### AIM OF THE EXERCISE:
Output the full listing again without altering anything.

[Start of section]

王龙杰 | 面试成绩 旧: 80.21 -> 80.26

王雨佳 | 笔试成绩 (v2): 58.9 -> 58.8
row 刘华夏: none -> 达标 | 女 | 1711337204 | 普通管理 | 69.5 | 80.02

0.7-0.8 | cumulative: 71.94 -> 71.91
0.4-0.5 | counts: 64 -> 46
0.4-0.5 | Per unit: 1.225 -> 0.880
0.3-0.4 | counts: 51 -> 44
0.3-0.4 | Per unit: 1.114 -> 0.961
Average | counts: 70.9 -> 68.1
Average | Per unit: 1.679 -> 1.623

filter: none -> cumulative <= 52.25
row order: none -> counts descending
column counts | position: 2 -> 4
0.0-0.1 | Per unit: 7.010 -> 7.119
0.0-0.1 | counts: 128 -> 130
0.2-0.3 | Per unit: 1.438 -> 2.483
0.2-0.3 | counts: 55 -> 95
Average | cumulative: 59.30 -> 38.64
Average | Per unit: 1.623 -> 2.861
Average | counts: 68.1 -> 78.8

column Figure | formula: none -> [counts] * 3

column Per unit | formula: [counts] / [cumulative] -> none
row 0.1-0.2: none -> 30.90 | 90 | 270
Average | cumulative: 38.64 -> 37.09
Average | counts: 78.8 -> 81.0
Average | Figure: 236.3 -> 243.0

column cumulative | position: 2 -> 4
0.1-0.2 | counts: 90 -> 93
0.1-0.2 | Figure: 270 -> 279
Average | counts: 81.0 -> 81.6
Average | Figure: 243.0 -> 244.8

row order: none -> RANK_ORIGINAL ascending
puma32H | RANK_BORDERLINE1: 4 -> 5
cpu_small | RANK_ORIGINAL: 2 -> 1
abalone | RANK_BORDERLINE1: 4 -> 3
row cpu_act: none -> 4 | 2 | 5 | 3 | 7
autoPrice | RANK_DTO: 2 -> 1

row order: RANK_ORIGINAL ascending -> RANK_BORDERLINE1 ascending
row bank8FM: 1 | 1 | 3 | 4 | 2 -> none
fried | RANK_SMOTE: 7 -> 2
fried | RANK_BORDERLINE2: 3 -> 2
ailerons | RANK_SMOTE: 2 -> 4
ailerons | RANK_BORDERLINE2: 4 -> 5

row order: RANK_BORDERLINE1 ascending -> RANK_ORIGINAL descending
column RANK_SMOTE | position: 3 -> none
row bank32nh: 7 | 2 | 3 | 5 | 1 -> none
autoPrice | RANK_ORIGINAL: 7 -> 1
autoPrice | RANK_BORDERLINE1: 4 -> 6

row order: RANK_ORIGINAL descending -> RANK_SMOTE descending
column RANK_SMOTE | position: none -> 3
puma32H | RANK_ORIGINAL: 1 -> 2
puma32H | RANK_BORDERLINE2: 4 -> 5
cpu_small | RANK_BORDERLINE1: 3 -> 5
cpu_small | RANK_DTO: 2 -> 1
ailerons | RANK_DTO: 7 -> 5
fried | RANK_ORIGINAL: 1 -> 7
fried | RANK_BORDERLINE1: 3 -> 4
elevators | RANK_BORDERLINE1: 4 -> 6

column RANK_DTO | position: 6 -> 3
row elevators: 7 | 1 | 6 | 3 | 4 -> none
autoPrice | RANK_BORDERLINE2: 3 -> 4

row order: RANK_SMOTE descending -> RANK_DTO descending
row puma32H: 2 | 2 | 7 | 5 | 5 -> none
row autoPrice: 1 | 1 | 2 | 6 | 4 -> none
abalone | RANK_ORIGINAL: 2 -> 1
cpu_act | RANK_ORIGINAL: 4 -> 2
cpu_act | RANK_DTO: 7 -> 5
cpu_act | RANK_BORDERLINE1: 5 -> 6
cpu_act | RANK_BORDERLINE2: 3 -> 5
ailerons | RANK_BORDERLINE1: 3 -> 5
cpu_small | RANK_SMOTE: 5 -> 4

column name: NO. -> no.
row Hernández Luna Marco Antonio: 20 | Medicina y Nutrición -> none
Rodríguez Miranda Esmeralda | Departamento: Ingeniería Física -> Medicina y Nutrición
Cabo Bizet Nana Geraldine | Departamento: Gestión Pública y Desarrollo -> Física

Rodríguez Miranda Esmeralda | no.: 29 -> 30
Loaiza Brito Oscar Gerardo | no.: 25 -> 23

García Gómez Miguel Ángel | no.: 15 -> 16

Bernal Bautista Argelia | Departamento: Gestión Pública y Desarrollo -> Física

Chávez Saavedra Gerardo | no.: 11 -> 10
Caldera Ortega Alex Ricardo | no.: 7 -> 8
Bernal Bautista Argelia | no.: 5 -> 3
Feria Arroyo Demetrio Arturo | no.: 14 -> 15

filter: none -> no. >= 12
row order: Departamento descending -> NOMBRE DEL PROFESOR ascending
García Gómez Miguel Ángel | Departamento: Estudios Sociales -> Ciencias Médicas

[End of section]

### RESPONSE BOX:
王龙杰 | 面试成绩 旧: 80.21 -> 80.26

王雨佳 | 笔试成绩 (v2): 58.9 -> 58.8
row 刘华夏: none -> 达标 | 女 | 1711337204 | 普通管理 | 69.5 | 80.02

0.7-0.8 | cumulative: 71.94 -> 71.91
0.4-0.5 | counts: 64 -> 46
0.4-0.5 | Per unit: 1.225 -> 0.880
0.3-0.4 | counts: 51 -> 44
0.3-0.4 | Per unit: 1.114 -> 0.961
Average | counts: 70.9 -> 68.1
Average | Per unit: 1.679 -> 1.623

filter: none -> cumulative <= 52.25
row order: none -> counts descending
column counts | position: 2 -> 4
0.0-0.1 | Per unit: 7.010 -> 7.119
0.0-0.1 | counts: 128 -> 130
0.2-0.3 | Per unit: 1.438 -> 2.483
0.2-0.3 | counts: 55 -> 95
Average | cumulative: 59.30 -> 38.64
Average | Per unit: 1.623 -> 2.861
Average | counts: 68.1 -> 78.8

column Figure | formula: none -> [counts] * 3

column Per unit | formula: [counts] / [cumulative] -> none
row 0.1-0.2: none -> 30.90 | 90 | 270
Average | cumulative: 38.64 -> 37.09
Average | counts: 78.8 -> 81.0
Average | Figure: 236.3 -> 243.0

column cumulative | position: 2 -> 4
0.1-0.2 | counts: 90 -> 93
0.1-0.2 | Figure: 270 -> 279
Average | counts: 81.0 -> 81.6
Average | Figure: 243.0 -> 244.8

row order: none -> RANK_ORIGINAL ascending
puma32H | RANK_BORDERLINE1: 4 -> 5
cpu_small | RANK_ORIGINAL: 2 -> 1
abalone | RANK_BORDERLINE1: 4 -> 3
row cpu_act: none -> 4 | 2 | 5 | 3 | 7
autoPrice | RANK_DTO: 2 -> 1

row order: RANK_ORIGINAL ascending -> RANK_BORDERLINE1 ascending
row bank8FM: 1 | 1 | 3 | 4 | 2 -> none
fried | RANK_SMOTE: 7 -> 2
fried | RANK_BORDERLINE2: 3 -> 2
ailerons | RANK_SMOTE: 2 -> 4
ailerons | RANK_BORDERLINE2: 4 -> 5

row order: RANK_BORDERLINE1 ascending -> RANK_ORIGINAL descending
column RANK_SMOTE | position: 3 -> none
row bank32nh: 7 | 2 | 3 | 5 | 1 -> none
autoPrice | RANK_ORIGINAL: 7 -> 1
autoPrice | RANK_BORDERLINE1: 4 -> 6

row order: RANK_ORIGINAL descending -> RANK_SMOTE descending
column RANK_SMOTE | position: none -> 3
puma32H | RANK_ORIGINAL: 1 -> 2
puma32H | RANK_BORDERLINE2: 4 -> 5
cpu_small | RANK_BORDERLINE1: 3 -> 5
cpu_small | RANK_DTO: 2 -> 1
ailerons | RANK_DTO: 7 -> 5
fried | RANK_ORIGINAL: 1 -> 7
fried | RANK_BORDERLINE1: 3 -> 4
elevators | RANK_BORDERLINE1: 4 -> 6

column RANK_DTO | position: 6 -> 3
row elevators: 7 | 1 | 6 | 3 | 4 -> none
autoPrice | RANK_BORDERLINE2: 3 -> 4

row order: RANK_SMOTE descending -> RANK_DTO descending
row puma32H: 2 | 2 | 7 | 5 | 5 -> none
row autoPrice: 1 | 1 | 2 | 6 | 4 -> none
abalone | RANK_ORIGINAL: 2 -> 1
cpu_act | RANK_ORIGINAL: 4 -> 2
cpu_act | RANK_DTO: 7 -> 5
cpu_act | RANK_BORDERLINE1: 5 -> 6
cpu_act | RANK_BORDERLINE2: 3 -> 5
ailerons | RANK_BORDERLINE1: 3 -> 5
cpu_small | RANK_SMOTE: 5 -> 4

column name: NO. -> no.
row Hernández Luna Marco Antonio: 20 | Medicina y Nutrición -> none
Rodríguez Miranda Esmeralda | Departamento: Ingeniería Física -> Medicina y Nutrición
Cabo Bizet Nana Geraldine | Departamento: Gestión Pública y Desarrollo -> Física

Rodríguez Miranda Esmeralda | no.: 29 -> 30
Loaiza Brito Oscar Gerardo | no.: 25 -> 23

García Gómez Miguel Ángel | no.: 15 -> 16

Bernal Bautista Argelia | Departamento: Gestión Pública y Desarrollo -> Física

Chávez Saavedra Gerardo | no.: 11 -> 10
Caldera Ortega Alex Ricardo | no.: 7 -> 8
Bernal Bautista Argelia | no.: 5 -> 3
Feria Arroyo Demetrio Arturo | no.: 14 -> 15

filter: none -> no. >= 12
row order: Departamento descending -> NOMBRE DEL PROFESOR ascending
García Gómez Miguel Ángel | Departamento: Estudios Sociales -> Ciencias Médicas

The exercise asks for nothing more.